Seiring perjalanan waktu, perubahan dan peningkatan tingkat kerumitan proses bisnis, ditambah lagi dengan persaingan dan perkembangan teknologi (terutama teknologi informasi), auditor internal dipandang tidak cukup sekedar menjalankan peran sebagai watchdog. Auditor internal tidak lagi cukup menilai kepatuhan, fokus pada penyimpangan dan berorientasi pada audit. Auditor internal diharapkan dapat berperan lebih luas lagi, terutama dalam rangka meningkatkan kinerja organisasi. Hal ini diejawantahkan dalam definisi “baru” auditor internal sebagaimana dikemukakan di awal tulisan ini.
 
Berbeda dengan peran terdahulunya, auditor internal “baru” difokuskan untuk memberikan nilai tambah, berupa peningkatan kinerja secara umum.
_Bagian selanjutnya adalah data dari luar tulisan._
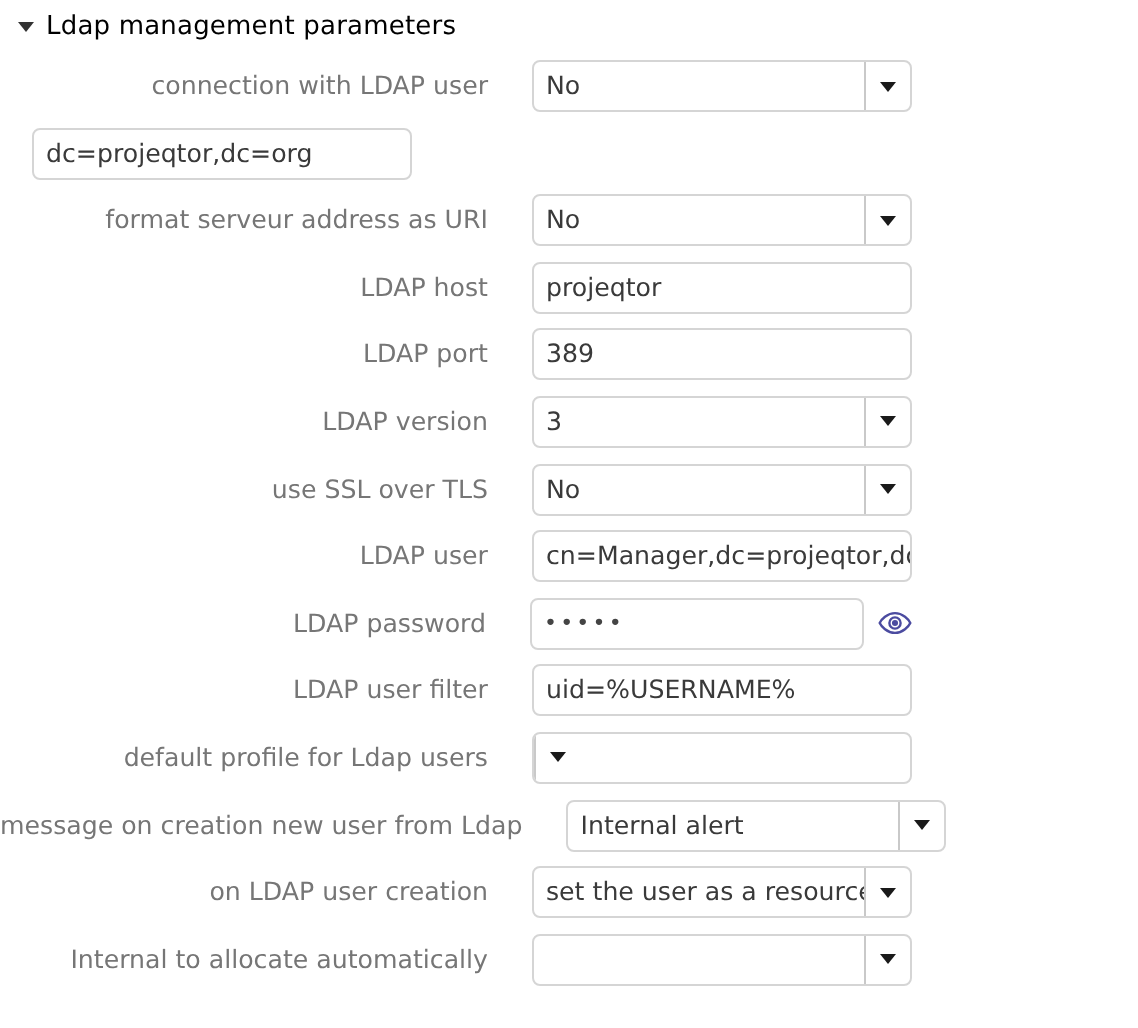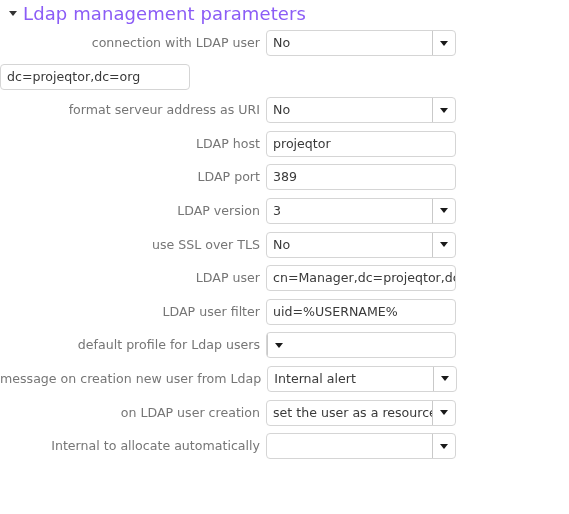"Ldap management parameters" .section-title { color: #8b5cf6 -> #000000; font-size: 18px -> 13px }
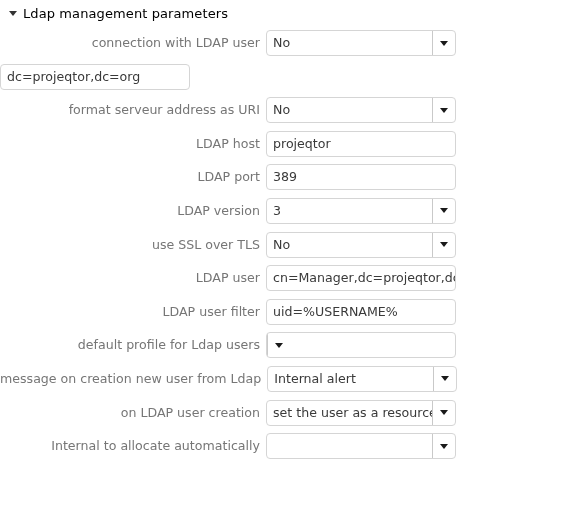"No" .field { margin-left: none -> 16px }
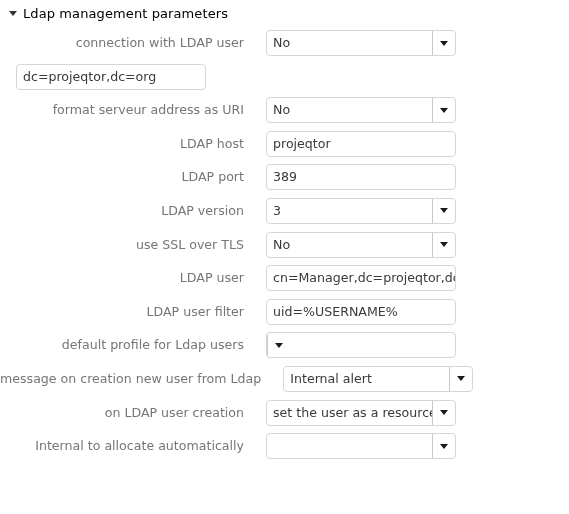"LDAP password" div.row { html: none -> <div> <div>LDAP password</div> <div> <div> <span>•••••</span> </div> <span> <svg> <path></path> <circle></circle> <circle></circle> </svg> </span> </div> </div> }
Secara khusus, peran ini diejawantahkan dalam bentuk aktivitas konsultansi, serta evaluasi dan penilaian atas manajemen risiko, aktivitas pengendalian intern, tata kelola, serta akurasi informasi. Hal ini mengindikasikan berbagai perubahan dalam cara kerja auditor internal. Sebagai ilustrasi, dalam peran ini, pengendalian lebih ditekankan melalui preventive control, yang antara lain diterjemahkan secara praktis melalui evaluasi atas pelaksanaan manajemen risiko. Hal ini membantu auditee dalam mengantisipasi berbagai risiko yang mungkin mengancam pencapaian tujuan. Salah satu perbedaan yang cukup “radikal” adalah peralihan dari compliance audit, dengan segala karakteristiknya yang cenderung “kaku”, berorientasi pada aturan, fokus pada penyimpangan dari aturan, dsb menjadi aktivitas konsultansi, dengan memosisikan auditor internal dan auditee sebagai mitra yang saling bekerjasama, atau lebih jauh lagi, menjadi pemandu dalam perubahan organisasi (agent of change) yangfokus pada pencapaian tujuan organisasi dalam jangka panjang.
 
Lalu, Di Mana Itjen Kini dan Akan Ke Mana Nantinya?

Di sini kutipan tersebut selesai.